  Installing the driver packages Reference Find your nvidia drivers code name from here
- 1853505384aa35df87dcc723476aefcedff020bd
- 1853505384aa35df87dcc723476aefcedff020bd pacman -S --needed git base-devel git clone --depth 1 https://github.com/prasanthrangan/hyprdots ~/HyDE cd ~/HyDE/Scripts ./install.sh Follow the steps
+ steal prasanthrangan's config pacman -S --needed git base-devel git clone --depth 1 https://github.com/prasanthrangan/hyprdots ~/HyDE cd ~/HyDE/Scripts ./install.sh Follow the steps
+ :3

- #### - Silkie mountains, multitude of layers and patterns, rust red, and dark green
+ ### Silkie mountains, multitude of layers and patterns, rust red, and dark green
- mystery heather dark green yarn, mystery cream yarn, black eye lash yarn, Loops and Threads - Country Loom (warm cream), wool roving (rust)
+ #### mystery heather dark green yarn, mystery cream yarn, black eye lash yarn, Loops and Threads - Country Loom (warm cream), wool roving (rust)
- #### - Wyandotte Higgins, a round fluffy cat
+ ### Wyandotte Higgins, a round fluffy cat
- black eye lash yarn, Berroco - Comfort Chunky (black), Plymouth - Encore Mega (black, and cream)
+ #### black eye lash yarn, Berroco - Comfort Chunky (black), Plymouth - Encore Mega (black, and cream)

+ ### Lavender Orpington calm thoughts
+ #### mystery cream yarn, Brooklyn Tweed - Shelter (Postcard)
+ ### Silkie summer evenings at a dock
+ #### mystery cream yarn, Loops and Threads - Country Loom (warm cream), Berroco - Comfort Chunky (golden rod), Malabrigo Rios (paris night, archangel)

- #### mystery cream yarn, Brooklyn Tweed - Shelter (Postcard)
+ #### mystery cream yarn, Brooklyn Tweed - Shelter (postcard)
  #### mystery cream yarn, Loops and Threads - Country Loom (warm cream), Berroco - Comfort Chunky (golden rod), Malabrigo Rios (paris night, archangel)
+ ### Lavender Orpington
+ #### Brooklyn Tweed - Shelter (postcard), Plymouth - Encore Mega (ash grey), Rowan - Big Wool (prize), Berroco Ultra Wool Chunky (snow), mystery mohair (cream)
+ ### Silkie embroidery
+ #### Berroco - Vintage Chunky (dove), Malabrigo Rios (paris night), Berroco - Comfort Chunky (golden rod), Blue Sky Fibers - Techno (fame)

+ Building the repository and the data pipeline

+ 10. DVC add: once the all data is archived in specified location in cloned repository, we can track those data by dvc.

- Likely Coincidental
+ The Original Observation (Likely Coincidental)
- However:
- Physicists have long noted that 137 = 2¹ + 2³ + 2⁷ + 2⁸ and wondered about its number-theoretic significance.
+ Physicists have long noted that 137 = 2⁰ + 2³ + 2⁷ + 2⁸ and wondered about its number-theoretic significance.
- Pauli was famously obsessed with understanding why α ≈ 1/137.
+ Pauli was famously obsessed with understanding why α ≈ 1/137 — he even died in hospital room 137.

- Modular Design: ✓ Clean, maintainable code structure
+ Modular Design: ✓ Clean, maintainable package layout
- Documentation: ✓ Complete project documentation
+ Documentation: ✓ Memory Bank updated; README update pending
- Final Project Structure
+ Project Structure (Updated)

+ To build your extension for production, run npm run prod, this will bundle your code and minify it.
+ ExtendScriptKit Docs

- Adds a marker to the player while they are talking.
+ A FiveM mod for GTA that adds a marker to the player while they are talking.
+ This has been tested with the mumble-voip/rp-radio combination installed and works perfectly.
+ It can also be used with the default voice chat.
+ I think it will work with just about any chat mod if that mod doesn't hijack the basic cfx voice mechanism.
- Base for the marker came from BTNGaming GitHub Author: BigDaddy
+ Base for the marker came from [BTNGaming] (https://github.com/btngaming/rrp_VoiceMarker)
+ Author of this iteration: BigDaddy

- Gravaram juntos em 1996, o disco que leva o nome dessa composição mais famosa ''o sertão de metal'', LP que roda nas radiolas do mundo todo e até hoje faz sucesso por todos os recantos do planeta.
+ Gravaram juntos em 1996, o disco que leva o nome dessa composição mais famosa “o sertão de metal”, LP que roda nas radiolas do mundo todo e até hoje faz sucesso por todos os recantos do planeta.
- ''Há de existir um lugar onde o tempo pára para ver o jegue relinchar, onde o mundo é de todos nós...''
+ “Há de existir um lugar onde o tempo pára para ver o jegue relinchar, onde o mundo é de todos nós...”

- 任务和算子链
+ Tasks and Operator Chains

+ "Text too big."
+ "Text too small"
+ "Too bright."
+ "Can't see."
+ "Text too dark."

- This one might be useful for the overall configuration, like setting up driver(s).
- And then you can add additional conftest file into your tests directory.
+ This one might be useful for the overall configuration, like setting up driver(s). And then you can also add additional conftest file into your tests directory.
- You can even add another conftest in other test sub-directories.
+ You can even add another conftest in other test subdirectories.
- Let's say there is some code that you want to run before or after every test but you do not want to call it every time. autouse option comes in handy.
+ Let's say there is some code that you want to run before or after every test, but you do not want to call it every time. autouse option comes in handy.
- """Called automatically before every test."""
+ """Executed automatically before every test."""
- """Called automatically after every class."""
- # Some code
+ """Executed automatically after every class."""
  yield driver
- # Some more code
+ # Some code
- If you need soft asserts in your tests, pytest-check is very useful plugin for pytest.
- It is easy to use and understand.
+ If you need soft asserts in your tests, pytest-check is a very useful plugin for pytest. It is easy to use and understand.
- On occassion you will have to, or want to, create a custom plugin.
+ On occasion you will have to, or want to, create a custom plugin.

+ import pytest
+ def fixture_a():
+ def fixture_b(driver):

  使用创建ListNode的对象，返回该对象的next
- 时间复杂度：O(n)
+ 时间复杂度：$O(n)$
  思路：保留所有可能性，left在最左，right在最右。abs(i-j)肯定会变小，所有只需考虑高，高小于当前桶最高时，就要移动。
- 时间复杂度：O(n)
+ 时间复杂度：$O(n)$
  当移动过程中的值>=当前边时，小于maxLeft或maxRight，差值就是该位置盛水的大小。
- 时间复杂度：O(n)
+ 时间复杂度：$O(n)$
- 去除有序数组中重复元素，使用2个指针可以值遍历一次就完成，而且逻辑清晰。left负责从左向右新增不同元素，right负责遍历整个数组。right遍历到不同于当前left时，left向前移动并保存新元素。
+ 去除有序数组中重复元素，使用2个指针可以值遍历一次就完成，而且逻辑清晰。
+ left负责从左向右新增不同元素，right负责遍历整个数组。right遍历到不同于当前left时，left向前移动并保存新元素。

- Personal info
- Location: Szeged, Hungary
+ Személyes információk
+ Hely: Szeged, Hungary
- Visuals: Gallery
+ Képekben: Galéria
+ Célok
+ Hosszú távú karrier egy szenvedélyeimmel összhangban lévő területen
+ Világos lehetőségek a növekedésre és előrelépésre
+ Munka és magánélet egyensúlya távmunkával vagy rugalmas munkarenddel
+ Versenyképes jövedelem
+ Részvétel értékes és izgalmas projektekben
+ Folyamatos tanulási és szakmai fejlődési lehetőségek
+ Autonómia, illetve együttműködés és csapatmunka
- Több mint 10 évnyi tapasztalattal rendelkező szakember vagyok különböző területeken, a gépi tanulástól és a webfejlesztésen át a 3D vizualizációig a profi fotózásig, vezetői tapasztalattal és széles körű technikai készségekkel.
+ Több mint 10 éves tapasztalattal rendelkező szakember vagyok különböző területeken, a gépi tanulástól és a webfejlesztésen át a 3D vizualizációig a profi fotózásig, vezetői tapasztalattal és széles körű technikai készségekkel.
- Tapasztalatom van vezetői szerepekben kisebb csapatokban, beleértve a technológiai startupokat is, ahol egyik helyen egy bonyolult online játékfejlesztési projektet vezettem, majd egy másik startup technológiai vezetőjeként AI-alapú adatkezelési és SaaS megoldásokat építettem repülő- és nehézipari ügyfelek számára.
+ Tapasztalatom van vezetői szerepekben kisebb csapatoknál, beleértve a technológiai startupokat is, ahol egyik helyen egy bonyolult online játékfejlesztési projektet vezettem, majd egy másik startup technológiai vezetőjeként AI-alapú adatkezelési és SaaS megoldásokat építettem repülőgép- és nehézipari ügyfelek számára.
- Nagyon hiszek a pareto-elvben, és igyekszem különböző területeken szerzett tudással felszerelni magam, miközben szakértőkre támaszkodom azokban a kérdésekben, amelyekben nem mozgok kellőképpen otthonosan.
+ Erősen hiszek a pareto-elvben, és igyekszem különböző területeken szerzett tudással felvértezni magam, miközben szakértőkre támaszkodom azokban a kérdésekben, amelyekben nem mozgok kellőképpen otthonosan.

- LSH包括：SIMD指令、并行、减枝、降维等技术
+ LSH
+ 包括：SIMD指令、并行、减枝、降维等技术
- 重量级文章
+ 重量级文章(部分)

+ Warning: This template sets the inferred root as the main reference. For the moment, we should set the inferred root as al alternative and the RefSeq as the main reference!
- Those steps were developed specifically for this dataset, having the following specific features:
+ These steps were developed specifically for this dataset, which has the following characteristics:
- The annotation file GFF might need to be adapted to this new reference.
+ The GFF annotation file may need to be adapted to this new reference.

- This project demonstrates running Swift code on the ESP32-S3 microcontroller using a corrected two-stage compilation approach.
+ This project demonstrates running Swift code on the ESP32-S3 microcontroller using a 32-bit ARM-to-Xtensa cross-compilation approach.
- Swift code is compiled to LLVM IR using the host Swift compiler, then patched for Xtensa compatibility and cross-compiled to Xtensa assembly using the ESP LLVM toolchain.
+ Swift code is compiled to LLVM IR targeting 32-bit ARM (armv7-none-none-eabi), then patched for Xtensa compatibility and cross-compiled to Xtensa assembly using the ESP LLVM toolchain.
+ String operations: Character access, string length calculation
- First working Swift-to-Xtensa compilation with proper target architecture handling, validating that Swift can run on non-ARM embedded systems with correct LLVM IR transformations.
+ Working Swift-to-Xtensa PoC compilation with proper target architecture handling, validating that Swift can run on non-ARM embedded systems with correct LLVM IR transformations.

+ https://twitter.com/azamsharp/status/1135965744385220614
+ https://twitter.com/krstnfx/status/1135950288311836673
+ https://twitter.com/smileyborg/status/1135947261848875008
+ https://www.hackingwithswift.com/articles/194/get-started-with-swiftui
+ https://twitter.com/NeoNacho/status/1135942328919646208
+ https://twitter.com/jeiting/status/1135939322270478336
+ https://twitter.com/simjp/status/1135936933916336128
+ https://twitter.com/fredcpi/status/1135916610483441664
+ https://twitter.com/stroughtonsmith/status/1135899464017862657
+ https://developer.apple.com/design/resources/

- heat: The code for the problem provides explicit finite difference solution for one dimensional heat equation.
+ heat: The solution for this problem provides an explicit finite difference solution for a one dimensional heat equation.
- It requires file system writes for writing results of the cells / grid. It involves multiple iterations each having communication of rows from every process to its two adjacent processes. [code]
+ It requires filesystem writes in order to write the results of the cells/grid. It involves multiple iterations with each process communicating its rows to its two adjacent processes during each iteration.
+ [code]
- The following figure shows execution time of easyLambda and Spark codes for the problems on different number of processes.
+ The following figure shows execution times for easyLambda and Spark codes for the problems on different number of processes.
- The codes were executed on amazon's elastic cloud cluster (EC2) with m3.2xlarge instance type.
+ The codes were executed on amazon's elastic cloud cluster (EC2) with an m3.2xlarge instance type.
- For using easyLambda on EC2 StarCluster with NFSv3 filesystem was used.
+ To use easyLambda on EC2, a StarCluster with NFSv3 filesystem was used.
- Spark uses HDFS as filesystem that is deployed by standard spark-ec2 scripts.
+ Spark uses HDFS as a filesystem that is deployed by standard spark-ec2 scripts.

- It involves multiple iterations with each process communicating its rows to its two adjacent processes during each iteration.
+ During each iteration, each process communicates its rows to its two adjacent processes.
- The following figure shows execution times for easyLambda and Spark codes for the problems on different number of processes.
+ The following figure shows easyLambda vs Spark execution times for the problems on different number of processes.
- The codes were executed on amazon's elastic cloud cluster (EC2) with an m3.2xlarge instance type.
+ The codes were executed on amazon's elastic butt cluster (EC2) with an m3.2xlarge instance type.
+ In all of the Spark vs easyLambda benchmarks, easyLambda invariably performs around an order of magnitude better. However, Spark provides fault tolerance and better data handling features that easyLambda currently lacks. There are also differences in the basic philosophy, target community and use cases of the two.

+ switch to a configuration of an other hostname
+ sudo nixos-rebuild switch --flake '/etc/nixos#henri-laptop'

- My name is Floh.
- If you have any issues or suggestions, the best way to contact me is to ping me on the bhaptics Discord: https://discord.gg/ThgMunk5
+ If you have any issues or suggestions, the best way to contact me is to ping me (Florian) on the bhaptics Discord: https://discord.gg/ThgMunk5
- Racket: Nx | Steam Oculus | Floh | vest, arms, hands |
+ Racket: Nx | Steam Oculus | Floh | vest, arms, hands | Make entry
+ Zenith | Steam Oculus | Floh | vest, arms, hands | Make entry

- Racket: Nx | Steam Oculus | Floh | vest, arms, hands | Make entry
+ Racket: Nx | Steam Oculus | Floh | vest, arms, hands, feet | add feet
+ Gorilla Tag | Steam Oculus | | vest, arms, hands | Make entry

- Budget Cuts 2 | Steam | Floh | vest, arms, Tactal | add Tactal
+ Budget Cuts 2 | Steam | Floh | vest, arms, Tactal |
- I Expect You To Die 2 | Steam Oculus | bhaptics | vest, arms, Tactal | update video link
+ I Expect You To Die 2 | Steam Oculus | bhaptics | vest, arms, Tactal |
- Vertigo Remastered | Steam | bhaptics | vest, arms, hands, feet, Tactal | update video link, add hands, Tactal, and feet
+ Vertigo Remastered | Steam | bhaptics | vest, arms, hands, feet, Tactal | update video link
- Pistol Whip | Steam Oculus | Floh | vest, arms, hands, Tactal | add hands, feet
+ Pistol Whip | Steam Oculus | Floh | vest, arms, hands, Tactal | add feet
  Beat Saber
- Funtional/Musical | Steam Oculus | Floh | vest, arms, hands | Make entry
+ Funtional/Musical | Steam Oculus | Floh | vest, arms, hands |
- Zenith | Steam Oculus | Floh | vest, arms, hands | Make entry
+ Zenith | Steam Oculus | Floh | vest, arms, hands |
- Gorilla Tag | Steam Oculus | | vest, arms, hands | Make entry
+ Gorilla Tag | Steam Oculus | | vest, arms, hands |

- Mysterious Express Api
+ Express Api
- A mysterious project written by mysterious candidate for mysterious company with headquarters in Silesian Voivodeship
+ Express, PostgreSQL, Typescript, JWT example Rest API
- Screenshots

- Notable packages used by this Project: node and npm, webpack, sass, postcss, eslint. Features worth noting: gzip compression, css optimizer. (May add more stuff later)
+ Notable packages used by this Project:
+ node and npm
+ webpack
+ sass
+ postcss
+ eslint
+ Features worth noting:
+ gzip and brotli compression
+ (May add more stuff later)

:::

(HOW TO COMPLETE THIS TASK) Above are entries; state the number of lines among them that contain "contact", and nothing else.

(TASK RESPONSE) 2